4. La privation pour un enfant, y compris s'il souffre d'un handicap tel qu'un syndrome autistique, de toute possibilité de bénéficier d'une scolarisation ou d'une formation scolaire adaptée, selon les modalités que le législateur a définies afin d'assurer le respect de l'exigence constitutionnelle d'égal accès à l'instruction, est susceptible de constituer une atteinte grave et manifestement illégale à une liberté fondamentale, au sens de l'article L. 521-2 du code de justice administrative, pouvant justifier l'intervention du juge des référés sur le fondement de cet article, sous réserve qu'une urgence particulière rende nécessaire l'intervention d'une mesure de sauvegarde dans les quarante-huit heures. En outre, le caractère grave et manifestement illégal d'une telle atteinte s'apprécie dans les circonstances propres à l'espèce en tenant compte, d'une part, de l'âge et de l'état de l'enfant et, d'autre part, des diligences accomplies par l'autorité administrative compétente ainsi que des moyens dont elle dispose.

5. Il résulte de l'instruction que le jeune A... D..., fils B... et Mme D... né en 2014, est atteint d'un trouble du spectre autistique de type TOP (trouble oppositionnel avec provocation). Il a été scolarisé à compter du début de l'année scolaire 2023-2024 au sein de l'école élémentaire Gaspard Monge à Saint-Etienne, au sein d'une dispositif d'auto-régulation (DAR). Par décision de la commission des droits et de l'autonomie des personnes handicapées du 28 mai 2024, l'enfant a été orienté vers le dispositif des instituts thérapeutiques, éducatifs et pédagogiques (DITEP). Toutefois, dans l'attente d'une place disponible, il a été décidé de le maintenir à l'école Gaspard Monge au sein du dispositif d'auto-régulation qui est destiné à faciliter l'accueil des élèves manifestant un trouble du spectre autistique. A la suite de divers incidents violents impliquant le jeune A..., celui-ci a fait l'objet d'une suspension de son accueil à l'école Gaspard Monge, du 13 au 16 janvier 2025. Un nouvel incident intervenu dès son retour a conduit l'administration scolaire à suspendre sine die, à compter du 24 janvier 2025, l'accueil de l'enfant dans cette école. L'administration a également invité M. et Mme D... à poursuivre leurs démarches en vue de l'admission de leur enfant au DITEP, et leur a fait des propositions pour assurer dans cette attente l'instruction de l'enfant à domicile.

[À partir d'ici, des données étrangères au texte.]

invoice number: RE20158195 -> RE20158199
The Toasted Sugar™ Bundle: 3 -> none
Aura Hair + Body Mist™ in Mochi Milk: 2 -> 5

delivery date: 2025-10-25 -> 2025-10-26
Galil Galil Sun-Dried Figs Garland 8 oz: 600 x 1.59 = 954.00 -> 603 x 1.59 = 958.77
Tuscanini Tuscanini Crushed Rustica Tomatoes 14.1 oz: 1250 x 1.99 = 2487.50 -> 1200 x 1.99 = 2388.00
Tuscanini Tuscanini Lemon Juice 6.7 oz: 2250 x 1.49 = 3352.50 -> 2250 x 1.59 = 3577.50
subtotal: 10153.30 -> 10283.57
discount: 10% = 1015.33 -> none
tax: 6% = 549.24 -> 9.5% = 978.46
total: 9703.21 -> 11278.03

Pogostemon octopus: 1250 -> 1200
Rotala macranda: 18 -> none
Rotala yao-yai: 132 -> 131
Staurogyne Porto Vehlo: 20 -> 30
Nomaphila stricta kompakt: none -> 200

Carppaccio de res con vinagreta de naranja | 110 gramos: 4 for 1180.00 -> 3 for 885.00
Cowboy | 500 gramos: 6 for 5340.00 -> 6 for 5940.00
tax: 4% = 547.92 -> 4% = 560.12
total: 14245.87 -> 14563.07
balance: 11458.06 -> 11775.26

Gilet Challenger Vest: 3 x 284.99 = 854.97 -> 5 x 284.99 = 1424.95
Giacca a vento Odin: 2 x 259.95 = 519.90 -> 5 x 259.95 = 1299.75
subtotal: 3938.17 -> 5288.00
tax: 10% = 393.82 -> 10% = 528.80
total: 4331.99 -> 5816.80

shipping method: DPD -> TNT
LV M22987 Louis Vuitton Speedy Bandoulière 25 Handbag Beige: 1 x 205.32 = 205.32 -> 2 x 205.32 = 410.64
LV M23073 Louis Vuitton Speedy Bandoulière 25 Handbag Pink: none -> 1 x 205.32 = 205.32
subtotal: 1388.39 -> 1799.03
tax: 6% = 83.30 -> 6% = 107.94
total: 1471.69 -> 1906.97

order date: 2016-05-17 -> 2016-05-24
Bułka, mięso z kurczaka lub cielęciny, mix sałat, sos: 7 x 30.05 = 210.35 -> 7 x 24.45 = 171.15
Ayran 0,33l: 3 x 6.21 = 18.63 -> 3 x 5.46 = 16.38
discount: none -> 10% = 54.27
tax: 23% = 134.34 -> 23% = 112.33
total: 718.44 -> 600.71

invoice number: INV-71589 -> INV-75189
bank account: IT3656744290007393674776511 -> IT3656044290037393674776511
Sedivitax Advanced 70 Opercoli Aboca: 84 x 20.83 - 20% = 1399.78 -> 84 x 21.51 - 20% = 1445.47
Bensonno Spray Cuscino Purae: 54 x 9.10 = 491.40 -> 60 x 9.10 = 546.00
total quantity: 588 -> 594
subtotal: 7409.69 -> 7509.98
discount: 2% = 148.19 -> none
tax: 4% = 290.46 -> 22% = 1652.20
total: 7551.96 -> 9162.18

6. M. et Mme D... ont saisi le 10 février 2025 le juge des référés du tribunal administratif de Lyon, en application de l'article L. 521-2 du code de justice administrative, d'une demande tendant à ce qu'il suspende la décision dont leur fils faisait l'objet et à ce qu'il ordonne sa réintégration immédiate au sein de l'école Gaspard Monge ou de tout autre établissement scolaire de proximité. Par une ordonnance du 17 février 2025, le juge des référés a enjoint au recteur de la région académique Auvergne-Rhône-Alpes de faire toutes diligences pour que soit mise en place une solution permettant d'assurer effectivement le droit à l'instruction du jeune A..., au plus tard le 10 mars 2025 soit au terme des vacances scolaires d'hiver. Le 11 mars 2025, M. et Mme D... ont saisi le juge des référés du tribunal administratif de Lyon d'une demande tendant à ce qu'il fasse application des dispositions de l'article L. 521-4 du code de justice administrative en enjoignant au recteur d'exécuter sous astreinte l'ordonnance du 17 février 2025 mentionnée ci-dessus. Par une ordonnance du 19 mars 2025, le juge des référés du tribunal administratif a rejeté la demande d'exécution formée par M. et Mme D.... Ceux-ci relèvent appel de cette seconde ordonnance.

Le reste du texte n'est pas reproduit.